Activity - Please output exactly the lines below, starting at the line that has "(1269, 485) none" and ending at the line that has "(362, 451) none", both included; leave out all pictures and include nothing else.

== Excerpted data

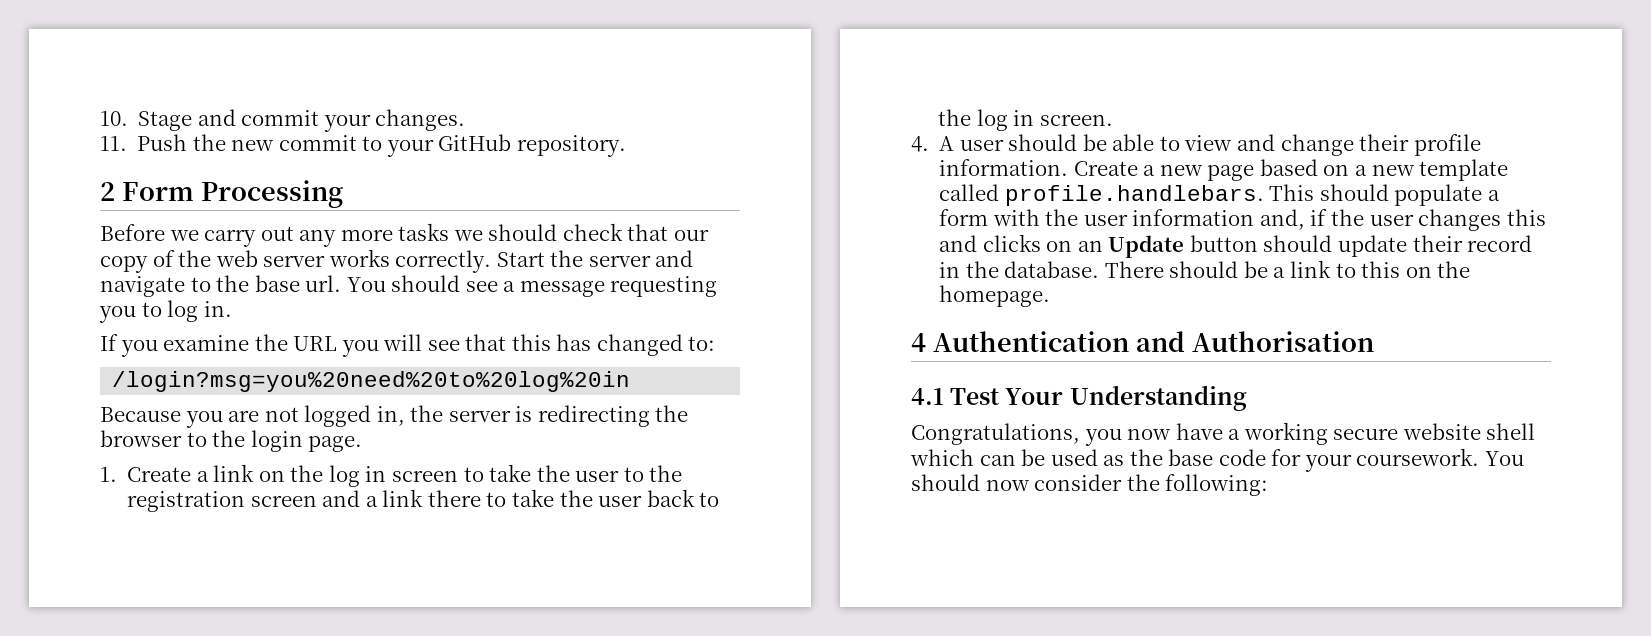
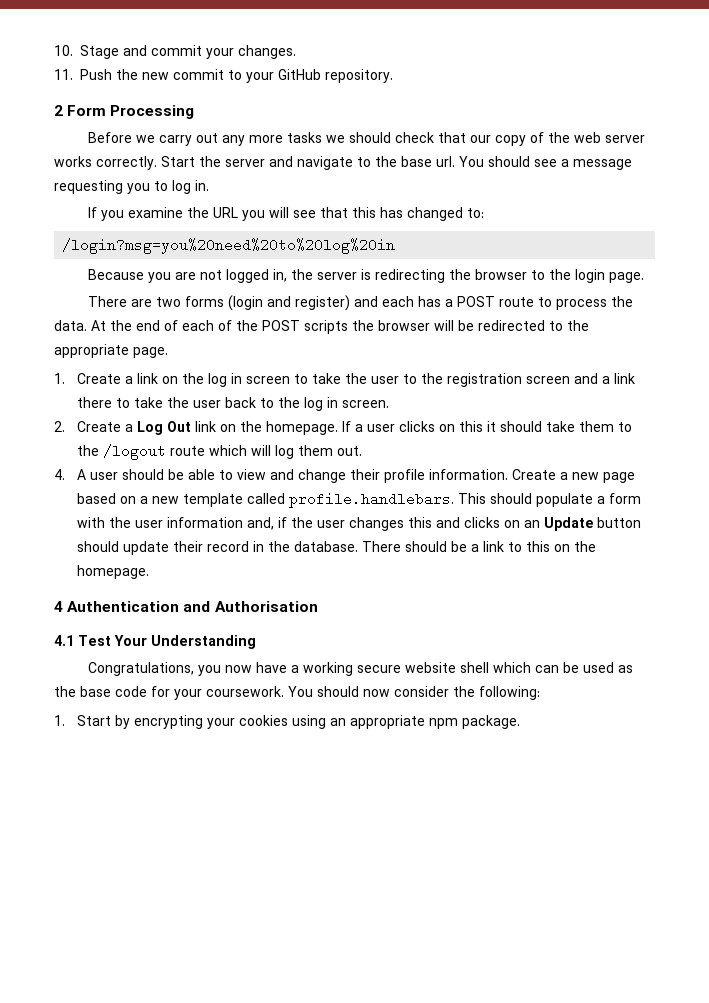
(363, 444) none -> [88,295,634,311] [54,320,589,334] [54,344,168,358] // There are two forms (login and register) and each has a POST route to process the data. At the end of each of the POST scripts the browser will be redirected to the appropriate page.
(1113, 120) none -> [54,421,632,435] [76,444,362,460] // 2. Create a Log Out link on the homepage. If a user clicks on this it should take them to the /logout route which will log them out.
(1269, 485) none -> [54,715,520,729] // 1. Start by encrypting your cookies using an appropriate npm package.

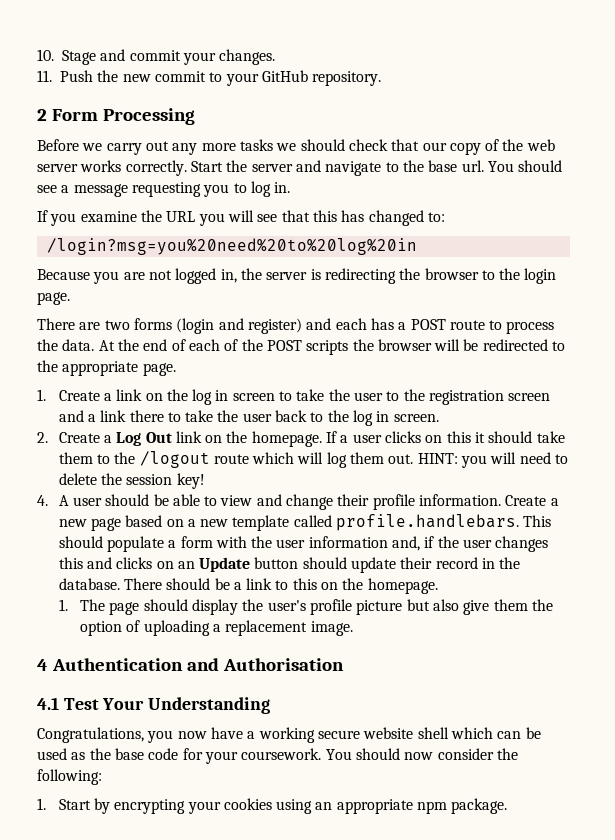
(362, 451) none -> [417,452,569,468] [58,473,205,489] HINT: you will need to delete the session key!
(149, 572) none -> [58,599,553,615] [80,620,353,636] // 1. The page should display the user's profile picture but also give them the option of uploading a replacement image.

====

Task result -
(1269, 485) none -> [54,715,520,729] // 1. Start by encrypting your cookies using an appropriate npm package.

(362, 451) none -> [417,452,569,468] [58,473,205,489] HINT: you will need to delete the session key!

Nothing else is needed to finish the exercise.